Il est également important de prendre en compte les ambitions du film, car c’est un huis clos au budget minimal. Accepter ce point, c’est entrer dans une histoire qui pose délicatement son ambiance, développe ses personnages et construit patiemment la structure du récit. Tout cela sert ensuite de levier pour faire monter le malaise petit à petit. C’est en cela que le film vieillit particulièrement bien et fonctionne toujours aujourd’hui, puisque du fait de son économie de moyen, l’action pourrait se passer en 1920 ou en 2030, ça n’a pas d’impact. L’important ici, c’est le sort des quatre détenus.

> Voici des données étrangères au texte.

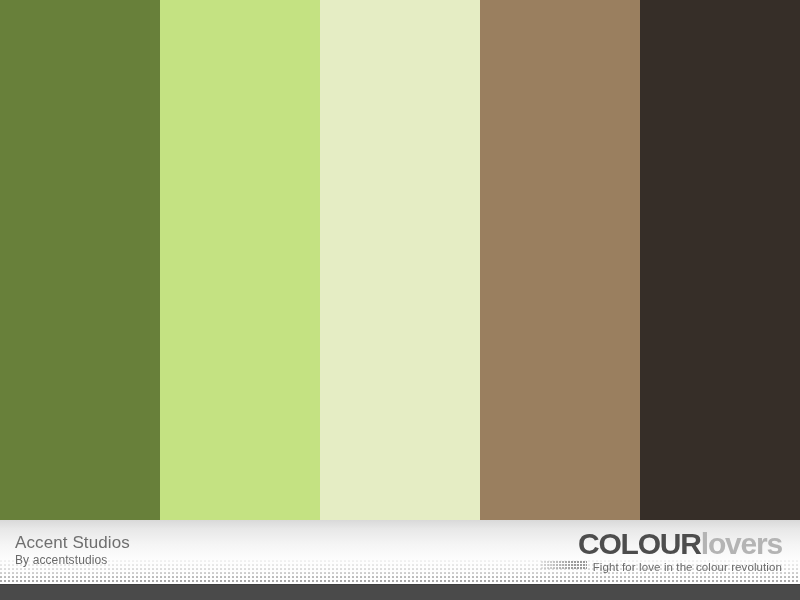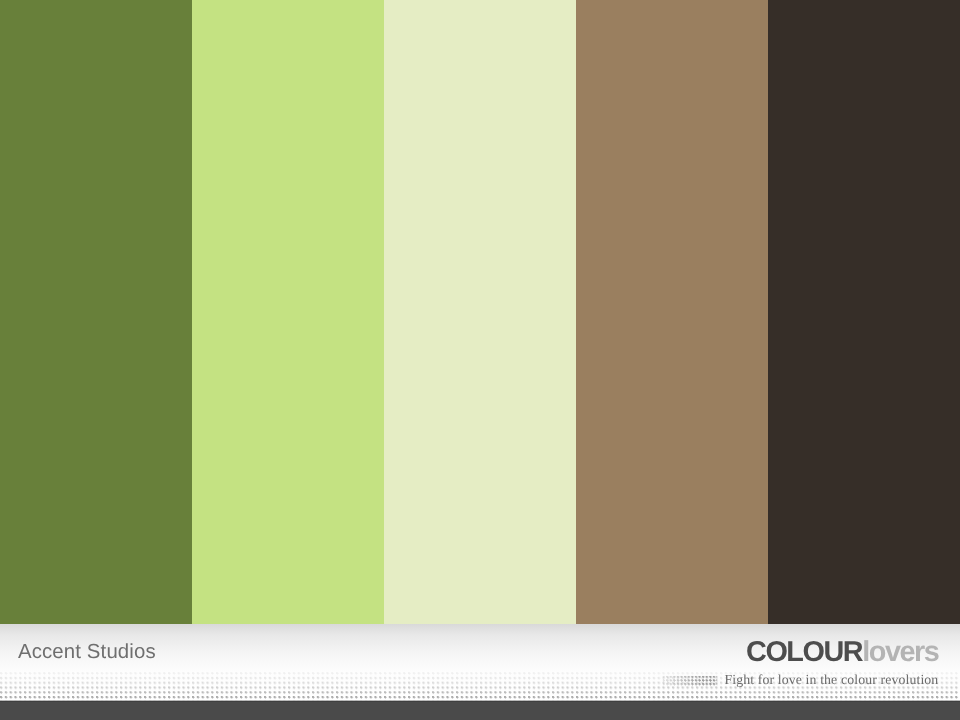--- a/index.html
+++ b/index.html
@@ -173,6 +173,7 @@
 
     <div id="palette-meta">
       <div id="palette-title">Accent Studios</div>
+      <div id="palette-author">By accentstudios</div>
     </div>
 
     <div id="brand">

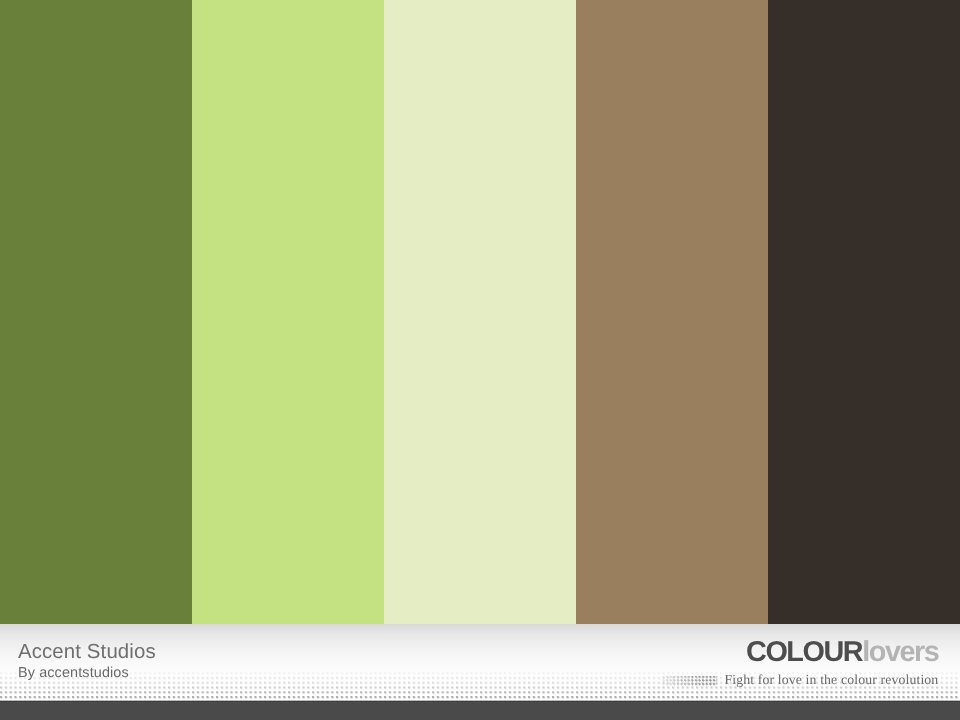--- a/index.html
+++ b/index.html
@@ -114,7 +114,7 @@
     text-align: right;
   }
   #brand-wordmark {
-    font-size: 24px;
+    font-size: 30px;
     line-height: 32px;
     font-weight: bold;
     letter-spacing: -1.2px;

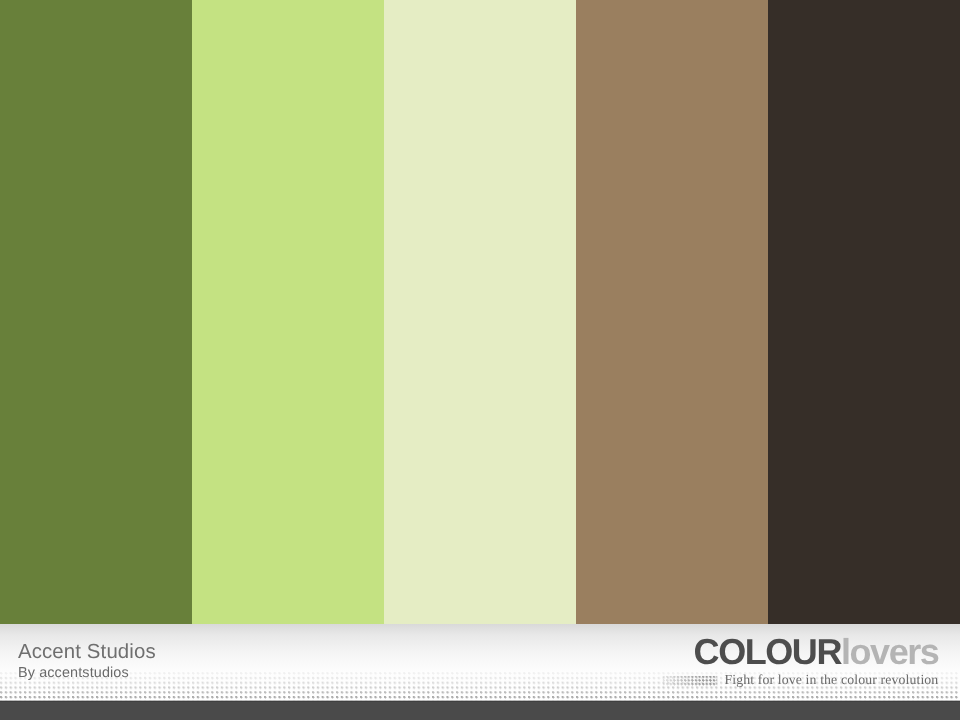--- a/index.html
+++ b/index.html
@@ -128,11 +128,9 @@
   }
   #brand-tagline-row {
     display: flex;
-    align-items: center;
     justify-content: flex-end;
     gap: 6px;
     margin-top: 1px;
-    font-family: Liberation Serif, serif;
   }
   #brand-leader-dots {
     display: inline-block;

L’homme, un type fascinant… Ou pas !
« Maléfique » utilise également parfaitement le biais de l’Horreur pour aborder des sujets de sociétés. C’est le cas pour le personnage principal, un riche bourgeois tombé pour fraude fiscale, qui clame s’être fait « avoir » par sa femme, quand elle s’est simplement montrée bien plus maline que lui ne la considère. Dans un film avec un seul rôle féminin, assez furtif, ce dernier s’avère des plus intéressant. Il en va de même pour le personnage du libraire, un homme froid et calculateur, qui se sent clairement supérieur à tous par son savoir. Il est là pour avoir étranglé sa femme lors d’une crise de démence. À voir ça avec le prisme des années 2020, c’est prendre conscience que les mœurs ont peu changé. Quoi que, le réaliser est peut être que finalement les mœurs ont évolué, et ce qui était furtif dans un film de 2002, fait aujourd’hui la Une des journaux.
Pour les deux autres détenus, c’est encore plus parlant, avec l’un qui souffre d’une maladie psychologique. Il est à noter que sa place, même en 2002, n’est pas du tout dans une prison, mais dans une structure spécialisée. Ce personnage est ainsi présent pour mettre en lumière une réalité de l’époque, où le facteur psychologique de certains criminels n’était pas encore pris en compte. Et enfin, le quatrième est un culturiste qui a débuté une transition. Cet élément à une place dans le récit, et n’est pas là par hasard, certes, mais mettre en scène un personnage transgenre, en 2002, dans une production française, ça en dit long sur les ambitions du film.
Un millésime bien trop sous-coté
C’est alors qu’il est important de prendre en compte le fait que le réalisateur et ses deux scénaristes sont des anciens des « Guignols de l’Info ». Si « Maléfique » reste un film d’Horreur qui fonctionne parfaitement bien, il possède un sou texte politique particulièrement acide, et donne un petit aperçu vitriolé de la nature humaine, principalement masculine, à l’orée du XXIe siècle. Il est amusant de redécouvrir ça avec le recul, car c’est bien plus frappant qu’à l’époque, où ce qui ne semblait qu’un détail anodin, ou des gimmicks inhérents au genre révèlent aujourd’hui une dimension pamphlétaire et avant-gardiste. Il en va donc de l’interprétation de chacun, mais dans tous les cas, le film d’Éric Valette mérite sa place dans le panthéon de l’Horreur à la Française, et en bonne position.